• **Action item**
Return the exact lines from the one containing "row 2017-11-16 10:57:42: none" through the final line of the material below, with both ends kept.

=== Information given ===

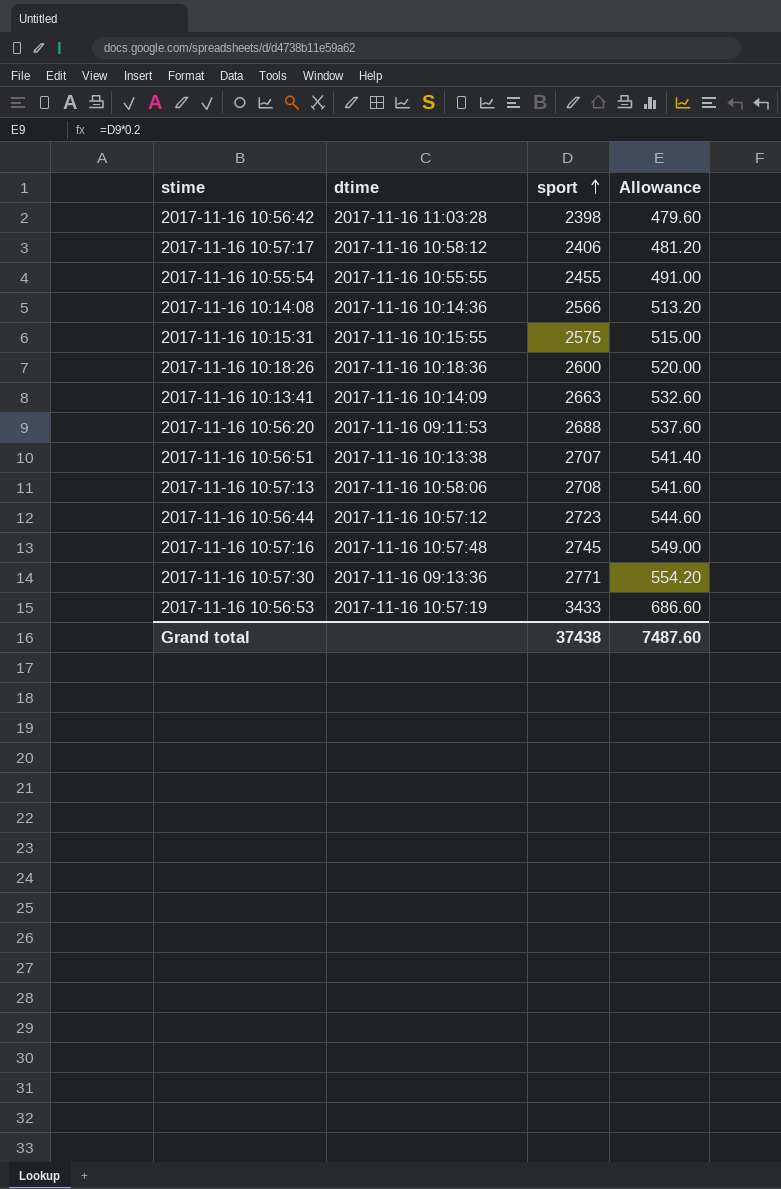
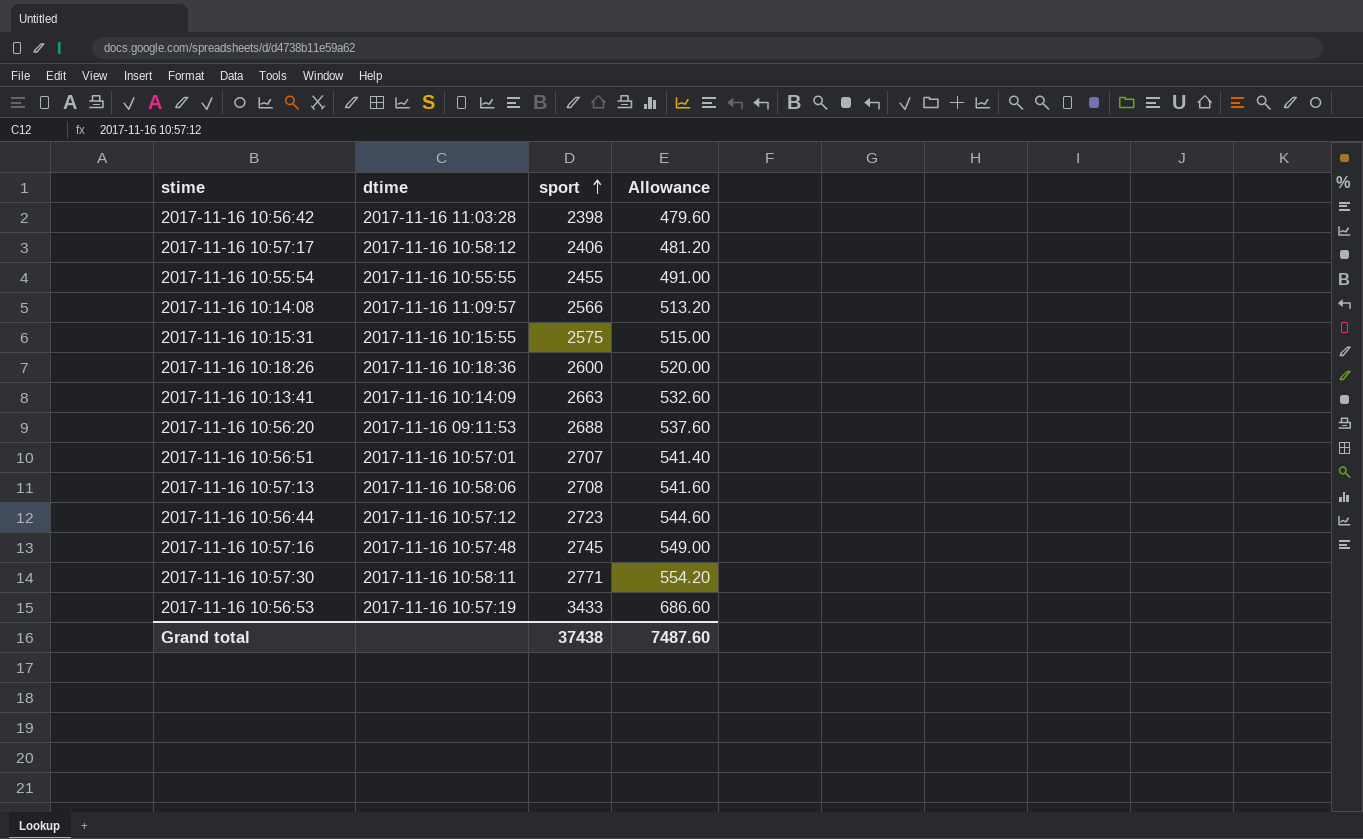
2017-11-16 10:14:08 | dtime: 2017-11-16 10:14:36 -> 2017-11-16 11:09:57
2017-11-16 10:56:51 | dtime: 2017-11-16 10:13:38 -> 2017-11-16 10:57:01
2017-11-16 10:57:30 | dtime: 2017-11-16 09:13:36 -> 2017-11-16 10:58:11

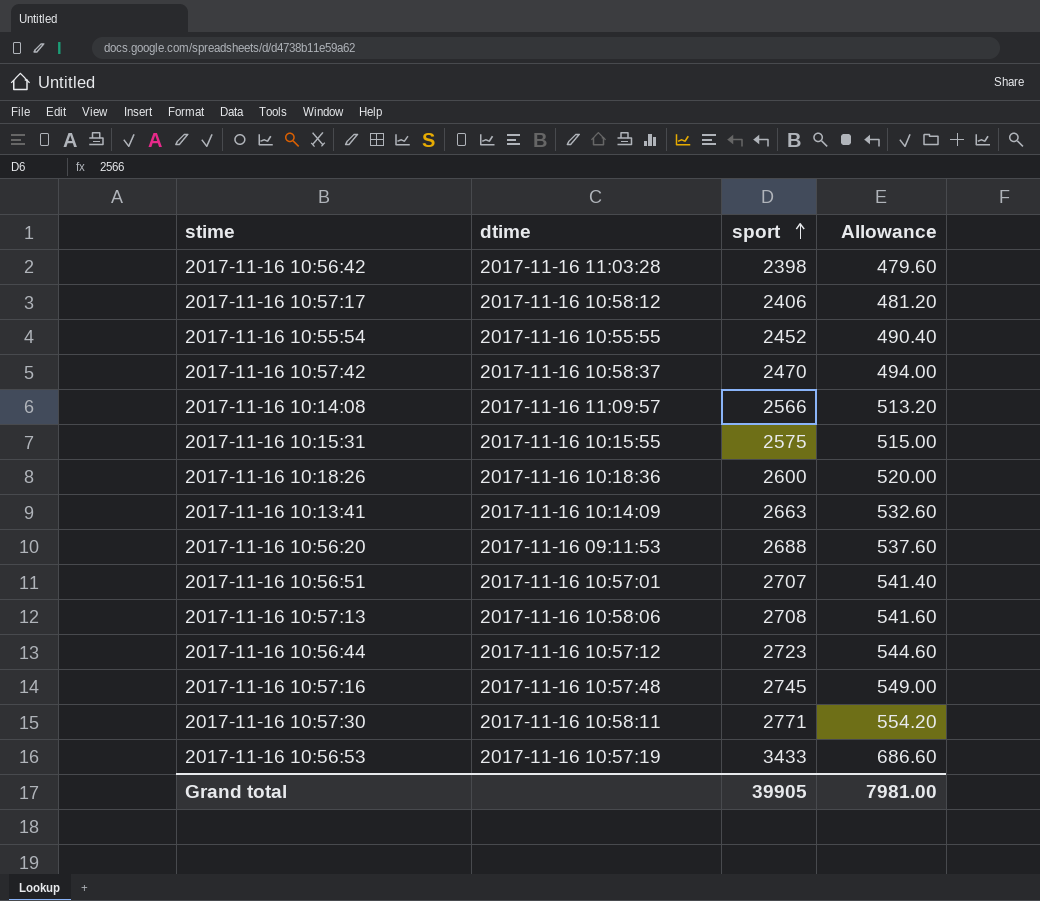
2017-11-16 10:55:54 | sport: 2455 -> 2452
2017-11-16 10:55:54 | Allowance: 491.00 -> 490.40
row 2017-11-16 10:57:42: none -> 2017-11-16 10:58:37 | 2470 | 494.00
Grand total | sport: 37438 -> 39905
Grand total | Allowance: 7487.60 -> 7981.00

===

• **Completed exercise**
row 2017-11-16 10:57:42: none -> 2017-11-16 10:58:37 | 2470 | 494.00
Grand total | sport: 37438 -> 39905
Grand total | Allowance: 7487.60 -> 7981.00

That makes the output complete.